Prompt >> Reproduce the records below in full and without edits, omitting images.

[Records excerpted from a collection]
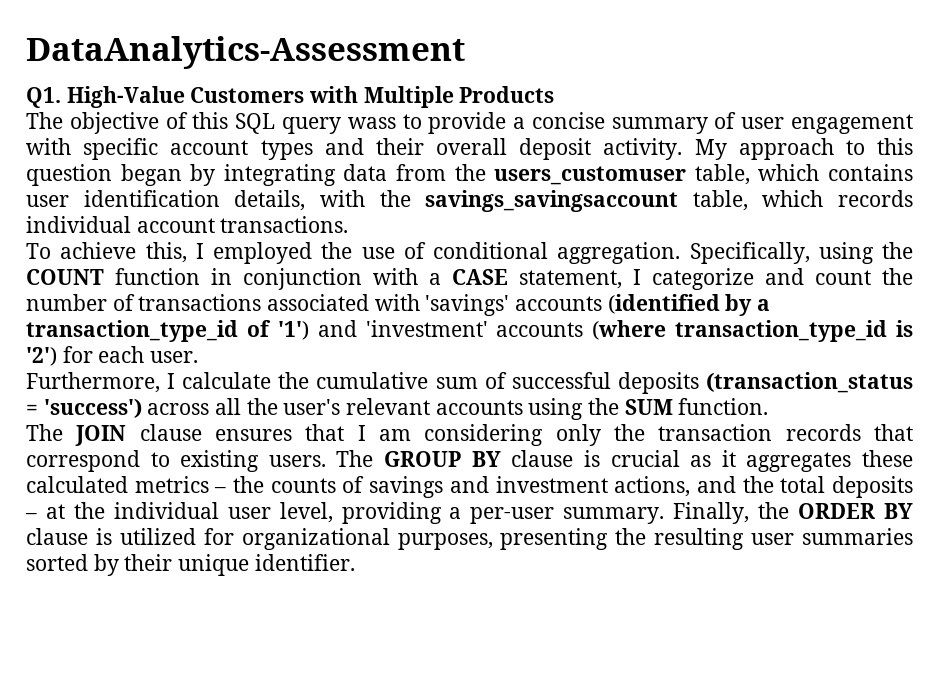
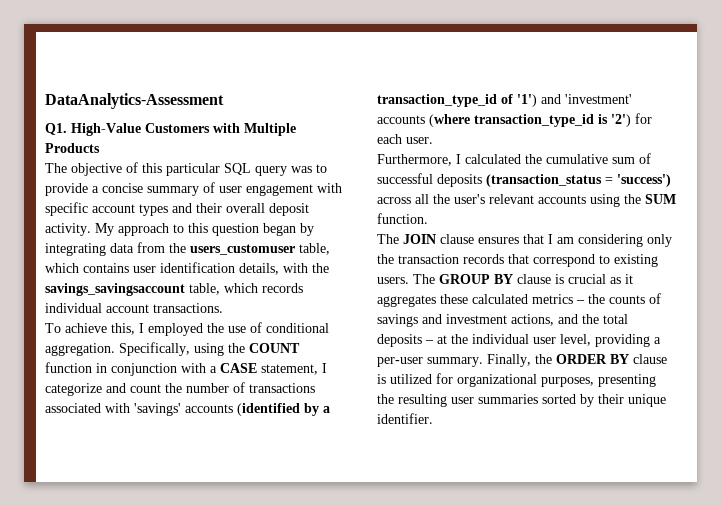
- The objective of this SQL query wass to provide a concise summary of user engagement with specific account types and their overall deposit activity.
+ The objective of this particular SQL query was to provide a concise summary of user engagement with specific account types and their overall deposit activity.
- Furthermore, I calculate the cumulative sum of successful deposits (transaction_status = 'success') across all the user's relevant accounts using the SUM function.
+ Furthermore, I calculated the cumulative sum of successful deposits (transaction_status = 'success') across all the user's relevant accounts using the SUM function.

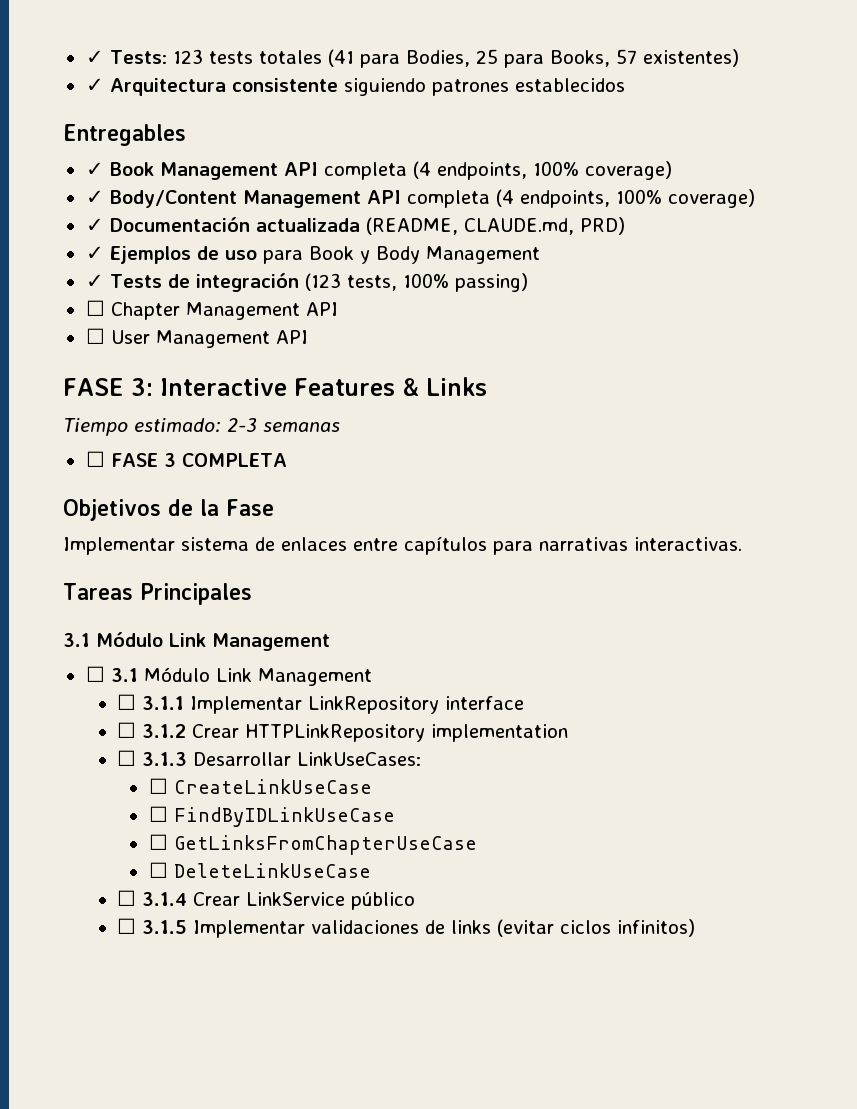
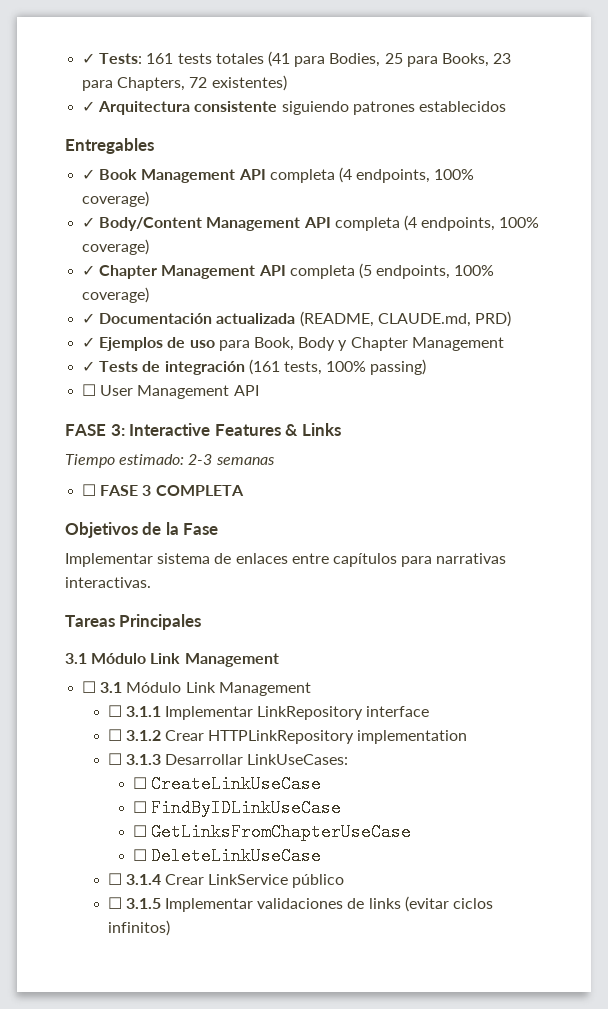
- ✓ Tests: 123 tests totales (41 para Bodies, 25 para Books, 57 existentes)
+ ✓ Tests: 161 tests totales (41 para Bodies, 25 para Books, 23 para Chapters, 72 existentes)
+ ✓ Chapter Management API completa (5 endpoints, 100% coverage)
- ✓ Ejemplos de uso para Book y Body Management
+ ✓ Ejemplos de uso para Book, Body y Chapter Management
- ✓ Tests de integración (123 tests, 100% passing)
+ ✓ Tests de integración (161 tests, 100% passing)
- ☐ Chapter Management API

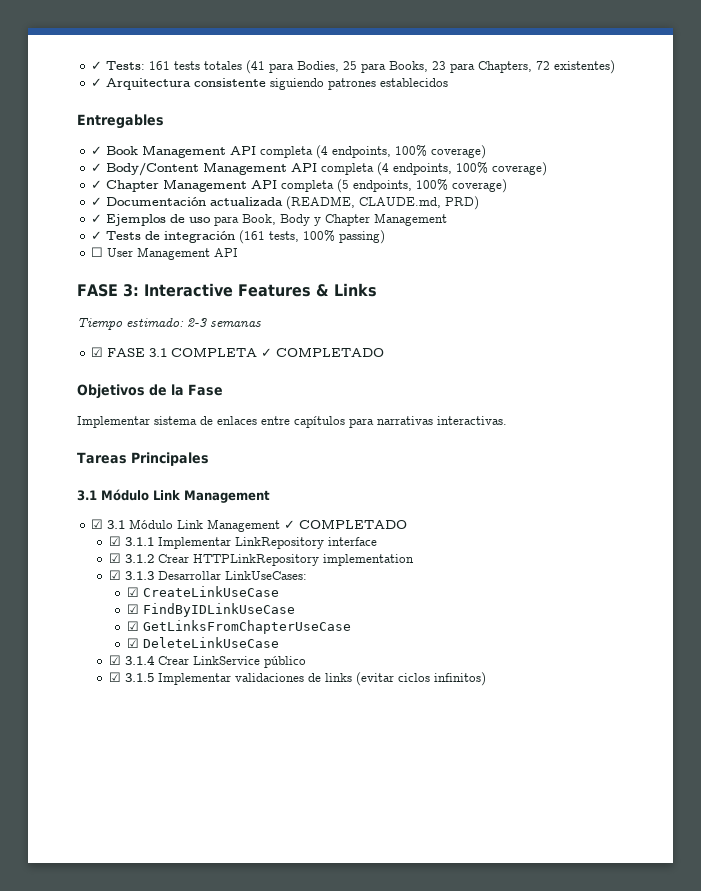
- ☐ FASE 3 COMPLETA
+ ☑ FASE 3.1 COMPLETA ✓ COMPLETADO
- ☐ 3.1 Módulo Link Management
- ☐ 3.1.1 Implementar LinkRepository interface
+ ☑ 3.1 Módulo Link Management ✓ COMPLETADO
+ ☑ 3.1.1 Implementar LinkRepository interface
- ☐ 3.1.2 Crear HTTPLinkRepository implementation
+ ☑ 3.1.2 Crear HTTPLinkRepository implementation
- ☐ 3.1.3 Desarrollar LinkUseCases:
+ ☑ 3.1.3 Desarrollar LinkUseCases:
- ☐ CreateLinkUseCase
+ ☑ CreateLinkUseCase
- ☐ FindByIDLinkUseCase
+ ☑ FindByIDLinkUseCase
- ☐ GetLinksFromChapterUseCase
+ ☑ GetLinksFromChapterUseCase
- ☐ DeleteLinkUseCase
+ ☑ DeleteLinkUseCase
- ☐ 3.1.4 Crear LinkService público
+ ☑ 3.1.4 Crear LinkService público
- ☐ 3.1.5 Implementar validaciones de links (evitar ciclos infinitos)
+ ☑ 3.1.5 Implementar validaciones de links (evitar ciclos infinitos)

Answer box >>
- The objective of this SQL query wass to provide a concise summary of user engagement with specific account types and their overall deposit activity.
+ The objective of this particular SQL query was to provide a concise summary of user engagement with specific account types and their overall deposit activity.
- Furthermore, I calculate the cumulative sum of successful deposits (transaction_status = 'success') across all the user's relevant accounts using the SUM function.
+ Furthermore, I calculated the cumulative sum of successful deposits (transaction_status = 'success') across all the user's relevant accounts using the SUM function.

- ✓ Tests: 123 tests totales (41 para Bodies, 25 para Books, 57 existentes)
+ ✓ Tests: 161 tests totales (41 para Bodies, 25 para Books, 23 para Chapters, 72 existentes)
+ ✓ Chapter Management API completa (5 endpoints, 100% coverage)
- ✓ Ejemplos de uso para Book y Body Management
+ ✓ Ejemplos de uso para Book, Body y Chapter Management
- ✓ Tests de integración (123 tests, 100% passing)
+ ✓ Tests de integración (161 tests, 100% passing)
- ☐ Chapter Management API

- ☐ FASE 3 COMPLETA
+ ☑ FASE 3.1 COMPLETA ✓ COMPLETADO
- ☐ 3.1 Módulo Link Management
- ☐ 3.1.1 Implementar LinkRepository interface
+ ☑ 3.1 Módulo Link Management ✓ COMPLETADO
+ ☑ 3.1.1 Implementar LinkRepository interface
- ☐ 3.1.2 Crear HTTPLinkRepository implementation
+ ☑ 3.1.2 Crear HTTPLinkRepository implementation
- ☐ 3.1.3 Desarrollar LinkUseCases:
+ ☑ 3.1.3 Desarrollar LinkUseCases:
- ☐ CreateLinkUseCase
+ ☑ CreateLinkUseCase
- ☐ FindByIDLinkUseCase
+ ☑ FindByIDLinkUseCase
- ☐ GetLinksFromChapterUseCase
+ ☑ GetLinksFromChapterUseCase
- ☐ DeleteLinkUseCase
+ ☑ DeleteLinkUseCase
- ☐ 3.1.4 Crear LinkService público
+ ☑ 3.1.4 Crear LinkService público
- ☐ 3.1.5 Implementar validaciones de links (evitar ciclos infinitos)
+ ☑ 3.1.5 Implementar validaciones de links (evitar ciclos infinitos)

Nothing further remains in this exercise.